I clench my back teeth, letting a wave of old, familiar embarrassment pass over me. I thought I’d let go of the shame about this part of my life, the way I was basically medicating myself twenty-four hours a day. It’s no different from what millions of people do, good people who are in pain or unsure of where to turn; good people who need a break from everything in this world that’s hard and sad and unforgiving.

But telling Georgie, that’s a different story.

She hasn’t moved over there.

“When I was twenty-two, I got it in my mind I’d come home for Thanksgiving. Danny and I had both been working construction for a few months, and I felt like some sort of big man, making decent money. I hadn’t been back here since my dad sent me away, and I figured I’d be showing him something. Evan was in his first semester of college, and Liv had just started high school. I thought I’d be showing them something, too, that I wasn’t the brother they remembered.”

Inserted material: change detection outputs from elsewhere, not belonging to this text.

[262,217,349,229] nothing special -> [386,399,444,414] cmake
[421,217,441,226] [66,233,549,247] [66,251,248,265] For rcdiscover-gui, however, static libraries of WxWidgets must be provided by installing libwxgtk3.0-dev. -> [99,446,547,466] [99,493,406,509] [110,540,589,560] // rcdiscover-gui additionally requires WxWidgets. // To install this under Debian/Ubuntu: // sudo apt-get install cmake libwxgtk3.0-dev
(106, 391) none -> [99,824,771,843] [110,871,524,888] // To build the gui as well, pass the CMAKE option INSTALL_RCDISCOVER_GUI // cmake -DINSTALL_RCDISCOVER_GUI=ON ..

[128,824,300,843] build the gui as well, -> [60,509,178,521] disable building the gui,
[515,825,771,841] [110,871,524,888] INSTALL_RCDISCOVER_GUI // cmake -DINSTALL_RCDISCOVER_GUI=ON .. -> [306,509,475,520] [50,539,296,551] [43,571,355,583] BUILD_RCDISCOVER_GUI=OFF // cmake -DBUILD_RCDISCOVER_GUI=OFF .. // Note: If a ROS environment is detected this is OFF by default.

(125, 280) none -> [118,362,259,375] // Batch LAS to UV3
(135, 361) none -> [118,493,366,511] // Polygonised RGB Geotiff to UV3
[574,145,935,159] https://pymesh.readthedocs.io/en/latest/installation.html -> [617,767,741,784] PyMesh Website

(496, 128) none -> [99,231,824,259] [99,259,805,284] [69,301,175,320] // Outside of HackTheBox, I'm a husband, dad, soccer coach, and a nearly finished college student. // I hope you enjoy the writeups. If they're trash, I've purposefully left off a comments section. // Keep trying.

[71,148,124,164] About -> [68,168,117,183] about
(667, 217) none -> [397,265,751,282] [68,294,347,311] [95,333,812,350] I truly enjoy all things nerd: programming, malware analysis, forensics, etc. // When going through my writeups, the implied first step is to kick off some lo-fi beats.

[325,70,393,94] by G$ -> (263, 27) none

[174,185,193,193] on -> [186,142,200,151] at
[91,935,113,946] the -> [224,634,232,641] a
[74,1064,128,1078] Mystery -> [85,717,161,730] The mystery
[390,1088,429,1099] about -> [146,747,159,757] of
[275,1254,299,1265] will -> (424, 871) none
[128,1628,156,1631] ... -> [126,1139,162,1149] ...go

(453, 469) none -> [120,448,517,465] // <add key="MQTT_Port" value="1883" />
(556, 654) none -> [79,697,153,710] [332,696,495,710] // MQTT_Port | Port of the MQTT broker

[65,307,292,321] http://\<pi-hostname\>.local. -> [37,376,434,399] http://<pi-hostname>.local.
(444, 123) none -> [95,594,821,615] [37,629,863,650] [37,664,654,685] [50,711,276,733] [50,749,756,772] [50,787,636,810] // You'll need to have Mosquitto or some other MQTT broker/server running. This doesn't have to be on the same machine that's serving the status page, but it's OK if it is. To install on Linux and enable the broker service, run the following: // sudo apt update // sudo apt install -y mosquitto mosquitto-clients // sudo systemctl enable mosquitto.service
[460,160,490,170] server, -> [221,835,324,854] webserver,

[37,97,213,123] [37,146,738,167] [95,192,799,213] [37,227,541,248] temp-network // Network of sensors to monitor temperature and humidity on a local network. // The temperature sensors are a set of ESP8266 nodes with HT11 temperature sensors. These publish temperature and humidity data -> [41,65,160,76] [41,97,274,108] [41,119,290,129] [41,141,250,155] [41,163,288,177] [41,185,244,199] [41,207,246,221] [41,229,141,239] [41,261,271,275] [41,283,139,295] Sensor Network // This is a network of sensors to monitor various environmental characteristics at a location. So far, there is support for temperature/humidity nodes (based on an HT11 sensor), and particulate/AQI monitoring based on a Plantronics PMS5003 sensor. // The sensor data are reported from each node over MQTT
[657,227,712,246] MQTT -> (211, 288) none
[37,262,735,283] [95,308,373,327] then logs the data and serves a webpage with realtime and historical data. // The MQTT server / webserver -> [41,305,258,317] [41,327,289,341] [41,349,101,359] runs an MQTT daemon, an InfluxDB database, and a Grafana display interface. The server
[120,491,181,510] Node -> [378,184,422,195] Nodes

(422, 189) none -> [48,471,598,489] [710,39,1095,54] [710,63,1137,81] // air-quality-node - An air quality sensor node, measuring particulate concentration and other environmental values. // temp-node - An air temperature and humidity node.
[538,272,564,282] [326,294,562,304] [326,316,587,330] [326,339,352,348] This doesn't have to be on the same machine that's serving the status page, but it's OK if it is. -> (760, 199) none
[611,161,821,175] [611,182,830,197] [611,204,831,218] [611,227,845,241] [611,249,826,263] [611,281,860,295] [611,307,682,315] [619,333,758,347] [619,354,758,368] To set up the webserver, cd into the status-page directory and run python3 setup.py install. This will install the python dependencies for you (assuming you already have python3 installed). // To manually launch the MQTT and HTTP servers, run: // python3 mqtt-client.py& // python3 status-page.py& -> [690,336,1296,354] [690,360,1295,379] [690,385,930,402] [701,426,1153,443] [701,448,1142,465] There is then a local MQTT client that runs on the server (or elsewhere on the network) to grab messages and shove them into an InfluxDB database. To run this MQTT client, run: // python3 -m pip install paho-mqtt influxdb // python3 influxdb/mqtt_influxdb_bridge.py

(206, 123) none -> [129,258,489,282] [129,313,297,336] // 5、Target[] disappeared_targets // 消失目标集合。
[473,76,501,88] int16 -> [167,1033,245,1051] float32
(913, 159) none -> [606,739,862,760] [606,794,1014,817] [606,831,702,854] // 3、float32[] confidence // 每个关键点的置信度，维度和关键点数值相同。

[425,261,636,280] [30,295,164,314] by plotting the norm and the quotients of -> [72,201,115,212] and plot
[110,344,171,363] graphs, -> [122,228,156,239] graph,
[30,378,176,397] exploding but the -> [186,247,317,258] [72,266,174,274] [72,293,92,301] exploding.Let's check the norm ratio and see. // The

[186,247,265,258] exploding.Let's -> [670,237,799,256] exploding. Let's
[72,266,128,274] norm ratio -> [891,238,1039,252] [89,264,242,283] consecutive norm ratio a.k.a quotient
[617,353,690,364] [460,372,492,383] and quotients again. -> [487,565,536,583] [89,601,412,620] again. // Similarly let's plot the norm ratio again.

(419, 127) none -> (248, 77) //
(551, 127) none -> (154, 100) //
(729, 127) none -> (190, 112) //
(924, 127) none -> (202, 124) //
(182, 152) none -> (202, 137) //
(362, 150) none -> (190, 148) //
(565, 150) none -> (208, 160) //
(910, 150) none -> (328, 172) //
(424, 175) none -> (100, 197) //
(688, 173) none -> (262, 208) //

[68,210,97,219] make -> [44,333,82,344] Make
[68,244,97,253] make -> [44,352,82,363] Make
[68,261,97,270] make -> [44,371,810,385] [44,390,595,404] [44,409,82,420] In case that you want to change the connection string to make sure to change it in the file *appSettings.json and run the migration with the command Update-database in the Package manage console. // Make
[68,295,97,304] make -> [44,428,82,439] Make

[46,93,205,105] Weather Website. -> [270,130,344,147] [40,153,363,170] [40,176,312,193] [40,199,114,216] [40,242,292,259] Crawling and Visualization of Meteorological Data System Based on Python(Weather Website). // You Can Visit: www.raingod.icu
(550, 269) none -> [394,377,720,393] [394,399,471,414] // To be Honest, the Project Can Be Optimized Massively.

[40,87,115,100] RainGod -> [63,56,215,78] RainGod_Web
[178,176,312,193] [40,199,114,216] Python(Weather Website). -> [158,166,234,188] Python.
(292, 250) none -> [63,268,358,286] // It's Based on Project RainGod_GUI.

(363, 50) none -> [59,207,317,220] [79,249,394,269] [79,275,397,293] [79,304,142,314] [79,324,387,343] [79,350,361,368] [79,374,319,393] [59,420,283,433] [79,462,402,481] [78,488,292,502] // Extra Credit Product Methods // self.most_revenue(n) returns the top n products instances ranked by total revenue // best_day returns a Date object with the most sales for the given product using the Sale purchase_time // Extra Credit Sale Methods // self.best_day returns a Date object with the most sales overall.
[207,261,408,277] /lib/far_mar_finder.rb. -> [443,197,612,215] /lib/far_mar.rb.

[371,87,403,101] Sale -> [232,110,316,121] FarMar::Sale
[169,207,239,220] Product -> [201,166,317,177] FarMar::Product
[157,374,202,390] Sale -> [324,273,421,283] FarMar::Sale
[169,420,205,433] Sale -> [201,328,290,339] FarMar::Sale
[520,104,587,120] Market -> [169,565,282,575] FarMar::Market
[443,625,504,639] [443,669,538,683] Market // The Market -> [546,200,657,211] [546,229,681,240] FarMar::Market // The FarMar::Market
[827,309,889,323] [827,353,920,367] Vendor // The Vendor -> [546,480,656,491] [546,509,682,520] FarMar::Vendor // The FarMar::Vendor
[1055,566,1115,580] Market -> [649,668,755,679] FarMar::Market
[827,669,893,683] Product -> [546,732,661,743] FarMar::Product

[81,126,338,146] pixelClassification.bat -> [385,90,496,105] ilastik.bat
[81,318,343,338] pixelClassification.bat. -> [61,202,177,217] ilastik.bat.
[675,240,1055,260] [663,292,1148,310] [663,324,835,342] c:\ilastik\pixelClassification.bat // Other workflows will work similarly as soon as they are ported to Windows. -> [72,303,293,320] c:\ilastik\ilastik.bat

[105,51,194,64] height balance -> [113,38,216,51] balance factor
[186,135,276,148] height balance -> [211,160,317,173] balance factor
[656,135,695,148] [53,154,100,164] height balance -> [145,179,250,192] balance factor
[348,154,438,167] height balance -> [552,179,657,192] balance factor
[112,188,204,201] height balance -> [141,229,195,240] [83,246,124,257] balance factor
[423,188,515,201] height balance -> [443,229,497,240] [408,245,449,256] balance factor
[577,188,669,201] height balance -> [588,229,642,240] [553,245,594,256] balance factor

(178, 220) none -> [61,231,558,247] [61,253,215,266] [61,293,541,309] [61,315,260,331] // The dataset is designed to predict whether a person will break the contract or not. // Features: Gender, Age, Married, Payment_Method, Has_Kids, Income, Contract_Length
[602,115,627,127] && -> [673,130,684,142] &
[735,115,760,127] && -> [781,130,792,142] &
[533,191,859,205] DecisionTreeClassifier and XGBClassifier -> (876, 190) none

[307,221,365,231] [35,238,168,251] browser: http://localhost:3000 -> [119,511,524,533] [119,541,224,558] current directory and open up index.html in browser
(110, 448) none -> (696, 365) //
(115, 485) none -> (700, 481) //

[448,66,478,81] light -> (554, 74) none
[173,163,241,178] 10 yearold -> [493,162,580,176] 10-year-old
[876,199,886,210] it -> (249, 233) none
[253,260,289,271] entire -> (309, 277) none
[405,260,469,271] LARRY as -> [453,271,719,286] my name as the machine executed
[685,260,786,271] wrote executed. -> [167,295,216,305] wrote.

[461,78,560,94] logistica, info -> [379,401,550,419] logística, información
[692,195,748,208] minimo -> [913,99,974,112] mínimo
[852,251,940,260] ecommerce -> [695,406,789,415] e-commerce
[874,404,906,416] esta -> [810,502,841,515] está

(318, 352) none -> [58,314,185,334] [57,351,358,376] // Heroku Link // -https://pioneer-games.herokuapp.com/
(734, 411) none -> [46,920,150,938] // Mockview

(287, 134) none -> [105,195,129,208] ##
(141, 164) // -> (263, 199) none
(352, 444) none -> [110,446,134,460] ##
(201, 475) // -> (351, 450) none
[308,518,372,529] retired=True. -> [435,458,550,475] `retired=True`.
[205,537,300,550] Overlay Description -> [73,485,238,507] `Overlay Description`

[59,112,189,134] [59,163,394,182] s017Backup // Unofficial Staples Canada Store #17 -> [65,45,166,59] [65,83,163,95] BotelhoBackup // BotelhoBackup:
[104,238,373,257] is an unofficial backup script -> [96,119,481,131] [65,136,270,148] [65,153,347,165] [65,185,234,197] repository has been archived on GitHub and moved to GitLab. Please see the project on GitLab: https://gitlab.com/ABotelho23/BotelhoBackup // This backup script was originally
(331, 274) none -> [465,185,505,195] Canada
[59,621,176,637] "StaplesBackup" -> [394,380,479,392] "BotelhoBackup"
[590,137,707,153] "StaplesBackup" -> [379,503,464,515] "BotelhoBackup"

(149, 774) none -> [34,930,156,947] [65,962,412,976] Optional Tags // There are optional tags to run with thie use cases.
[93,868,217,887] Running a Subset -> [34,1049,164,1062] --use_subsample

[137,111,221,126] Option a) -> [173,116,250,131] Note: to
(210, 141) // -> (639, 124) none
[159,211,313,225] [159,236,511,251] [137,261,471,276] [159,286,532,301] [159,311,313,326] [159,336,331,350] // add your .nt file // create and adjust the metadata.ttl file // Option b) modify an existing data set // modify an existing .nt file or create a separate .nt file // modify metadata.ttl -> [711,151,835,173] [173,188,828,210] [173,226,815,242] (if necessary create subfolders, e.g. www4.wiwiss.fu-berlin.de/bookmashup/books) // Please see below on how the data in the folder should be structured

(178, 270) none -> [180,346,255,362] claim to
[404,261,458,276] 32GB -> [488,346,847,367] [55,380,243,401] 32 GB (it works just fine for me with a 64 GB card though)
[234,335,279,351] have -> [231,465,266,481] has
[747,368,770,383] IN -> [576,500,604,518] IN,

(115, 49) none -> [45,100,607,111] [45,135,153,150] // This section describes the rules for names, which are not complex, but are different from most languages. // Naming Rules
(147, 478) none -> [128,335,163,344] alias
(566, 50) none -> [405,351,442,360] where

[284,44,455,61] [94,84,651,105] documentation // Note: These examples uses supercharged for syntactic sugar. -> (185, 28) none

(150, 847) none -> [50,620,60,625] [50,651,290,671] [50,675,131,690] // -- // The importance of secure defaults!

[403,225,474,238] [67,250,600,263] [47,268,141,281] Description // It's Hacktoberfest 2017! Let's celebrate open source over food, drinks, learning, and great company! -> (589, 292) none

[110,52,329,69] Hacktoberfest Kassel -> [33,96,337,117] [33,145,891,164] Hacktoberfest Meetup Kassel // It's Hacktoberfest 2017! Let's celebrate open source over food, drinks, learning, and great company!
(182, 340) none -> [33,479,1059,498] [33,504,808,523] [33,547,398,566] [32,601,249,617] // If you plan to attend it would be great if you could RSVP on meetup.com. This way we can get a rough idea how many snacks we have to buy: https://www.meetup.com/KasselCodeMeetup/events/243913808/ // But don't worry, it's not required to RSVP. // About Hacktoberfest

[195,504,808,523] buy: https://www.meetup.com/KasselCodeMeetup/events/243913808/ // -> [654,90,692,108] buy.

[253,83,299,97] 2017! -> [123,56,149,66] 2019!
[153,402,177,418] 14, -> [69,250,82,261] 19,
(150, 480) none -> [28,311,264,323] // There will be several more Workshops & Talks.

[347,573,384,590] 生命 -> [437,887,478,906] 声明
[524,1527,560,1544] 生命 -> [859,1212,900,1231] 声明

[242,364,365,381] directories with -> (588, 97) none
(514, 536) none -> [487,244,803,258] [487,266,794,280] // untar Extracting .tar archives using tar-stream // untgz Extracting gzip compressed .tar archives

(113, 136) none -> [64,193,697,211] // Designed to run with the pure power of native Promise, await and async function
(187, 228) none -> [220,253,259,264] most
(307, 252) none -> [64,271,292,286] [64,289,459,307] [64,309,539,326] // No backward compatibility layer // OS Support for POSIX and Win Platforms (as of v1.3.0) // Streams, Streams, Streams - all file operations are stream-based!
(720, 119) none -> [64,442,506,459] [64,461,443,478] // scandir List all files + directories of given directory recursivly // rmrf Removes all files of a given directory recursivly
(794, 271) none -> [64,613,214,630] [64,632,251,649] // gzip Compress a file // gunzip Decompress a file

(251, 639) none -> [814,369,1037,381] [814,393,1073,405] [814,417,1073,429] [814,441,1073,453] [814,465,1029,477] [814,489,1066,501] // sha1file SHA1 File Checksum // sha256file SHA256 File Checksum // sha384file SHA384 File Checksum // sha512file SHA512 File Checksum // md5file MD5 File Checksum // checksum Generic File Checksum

I was worse, I know now. But I didn’t know that then.

“For all I thought I was being tough, coming back here, I was too chickenshit to come alone. So I brought Danny. I thought—”

I stop myself from saying that I thought he was a good guy. He was my friend; we had some laughs, and he helped me out when I came up short on utilities a few times. But that doesn’t make for a good guy, and I knew it. I knew Danny did harder stuff than me. I knew he treated the women he brought home like they were garbage that needed to be taken out the next morning. I knew he could cover my utilities because he wasn’t only working construction. I knew he had pain of his own, prob - lems of his own, but I also knew he was more trouble than me.